Posted on | March 15, 2023 | 2 Comments

Mike Magee

The law is a funny thing. When British settlers first arrived on our eastern shores in 1607, their clergy-led bosses struggled to establish the rules while “clinging precariously” to life itself. Where did the rules come from in the decades that followed? Some were derived from folk law. Others were indigenous (unique to the new land and circumstances.) And others still evolved from ever-changing belief systems.

The land these settlers came from had lawyers who bridged the gap between an aristocracy that created the laws and a citizenry subjected to the laws. As for judges, they were recruited from the lawyers guild, a literal “bench” team. Cynics say that purposeful complexity and inaccessible language and syntax provided lawyers an “excuse for existing.”

As societies grew in size and complexity, the need for fresh settlers reinforced that the laws and ordinances should not be needlessly bloodthirsty, or in British parlance, “contrary or repugnant to the laws and statutes of this our realm of England.” And while most all acknowledged England as the source point for the law, the stubbornly independent colonists molded a wide range of different systems as varied as the many colonies that had been granted charters to operate.

But “stubbornly jealous of self rule”, as one expert explained, “colonial law was more a child of English law than a subordinate.” Power and privilege, and maintenance of the status-quo, was reinforced by those who made the law. In the fertile land rich colony of Maryland, for example, slaves were confirmed a “capital asset” able to be sold, gifted, and used as collateral for loans as early as 1671.

Bad laws beget worse laws. Take for example the fallout of the 1896 decision of Plessy v. Ferguson that, in establishing the policy of “separate but equal” sent our nation down a trail to apartheid. Should we have been surprised then that some years later, as Berkeley historian Leon F. Litwak recounted, one Will Mathis, a white man convicted of a capital crime, demanded that he not be forced to use the same gallows rope as had just been sullied by the neck of a black victim – so thorough and penetrating was the stain of that prior decision as to spawn a demand for segregation by execution.

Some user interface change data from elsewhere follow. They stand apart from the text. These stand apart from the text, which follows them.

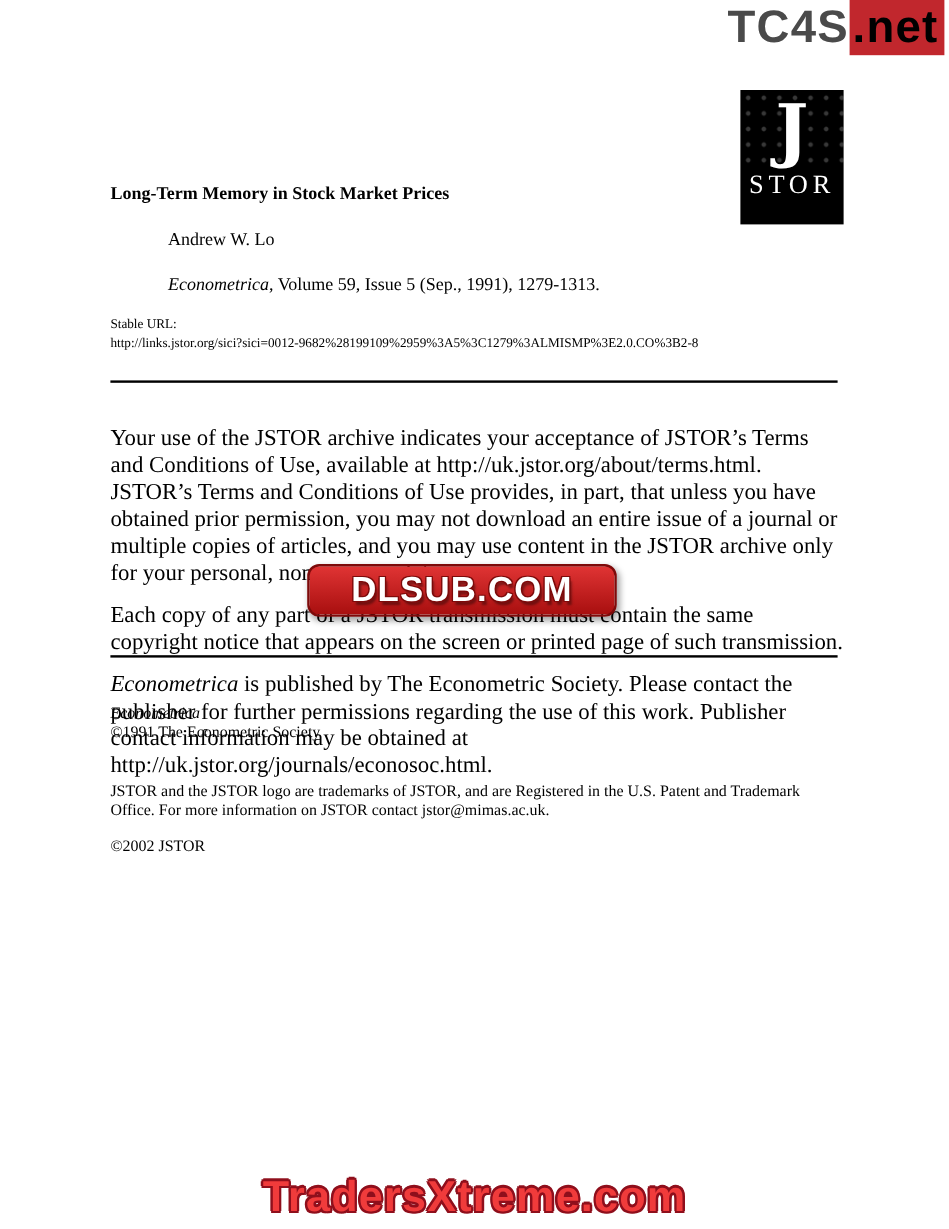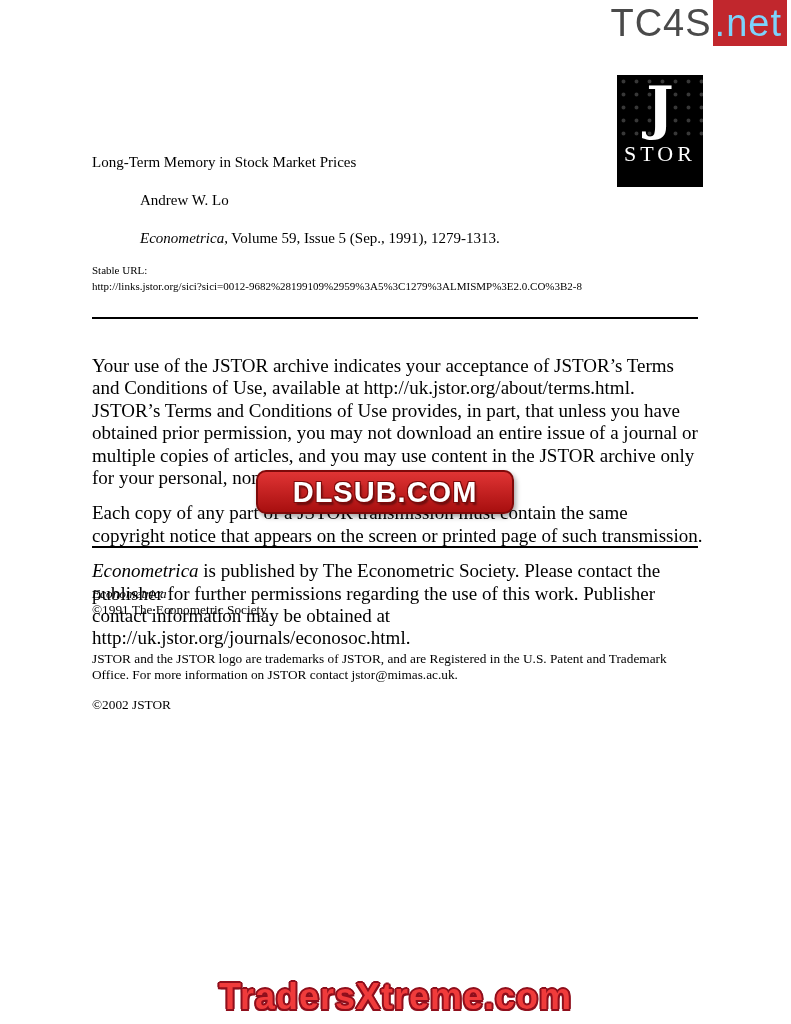--- a/index.html
+++ b/index.html
@@ -12,25 +12,25 @@
     font-family:"Liberation Serif", serif;
     color:#000;
     overflow:hidden;
   }
 
   
   .wm-top {
     position:absolute; top:0; right:4px;
     display:flex; align-items:flex-start;
     font-family:"Liberation Sans", sans-serif;
-    font-weight:normal; font-size:38px; line-height:46px;
+    font-weight:bold; font-size:38px; line-height:46px;
     color:#4a4a4a; letter-spacing:1px;
   }
   .wm-top .suffix {
-    background:#c1272d; color:#7dd3fc;
+    background:#c1272d; color:#000000;
     padding:0 5px 0 2px; margin-left:1px;
   }
 
   
   .logo {
     position:absolute; left:617px; top:75px;
     width:86px; height:112px;
     background:#000;
     display:flex; flex-direction:column;
   }
@@ -43,21 +43,21 @@
     color:#fff; font-family:"DejaVu Serif", serif;
     font-size:58px; line-height:60px; font-weight:bold;
   }
   .logo-stor {
     color:#fff; text-align:center;
     font-size:22px; line-height:26px; letter-spacing:4px;
     padding-bottom:20px;
   }
 
   
-  .title   { position:absolute; left:92px;  top:154px; font-size:15px; font-weight:normal; }
+  .title   { position:absolute; left:92px;  top:154px; font-size:15px; font-weight:bold; }
   .author  { position:absolute; left:140px; top:192px; font-size:15px; }
   .citation{ position:absolute; left:140px; top:230px; font-size:15px; }
   .citation .ital { font-style:italic; }
 
   .stable { position:absolute; left:92px; top:262px; font-size:11px; line-height:16px; }
 
   .rule { position:absolute; left:92px; width:606px; height:2px; background:#000; }
   .rule1 { top:317px; }
   .rule2 { top:546px; }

Presidents throughout our history have been frequently disappointed with the decisions made by the judges they themselves appointed. That is likely not the case with Donald Trump, whose appointees (Neil Gorsuch/2017, Brett Kavanaugh/2018, and Amy Coney Barrett/2020) all carried the seal of approval of uber-conservative Federalist Society – a vast political network with chapters at 200 law schools with 10,000 student members and 65,000 lawyer members in 90 U.S. cities. Few were surprised by their role in overturning Roe v. Wade as part of the recent Supreme Court Dobbs v. Jackson Women’s Health Organization decision. Nor was it surprising when Clarence Thomas signaled on the day of the decision that this was just the beginning.

As suggested above, bad law(yers) beget worse law(yers). And that has proven to be the case in 2023. Back in the middle of Trump’s Federalist Supreme Court takeover, another lesser Justice received Senate approval. His confirmation hearing revealed that he was a Conservative Christian, anti-abortion warrior and the co-founder of the Fort Worth, Texas chapter of the Federalist Society. His name is Matthew Kacsmaryk. 

His back story includes his 17-year old sister’s traumatic teen pregnancy, birth and adoption of the child, followed by uber-conservatism ever since. The Amarillo Division of the US District of Northern Texas was chosen deliberately to argue a case sponsored by members of the Republican Governor’s Association for one reason, and one reason alone. Its only district superior court judge is Matthew Kacsmaryk. Judge shopping tactics have long to part of the Federalist Society’s playbook.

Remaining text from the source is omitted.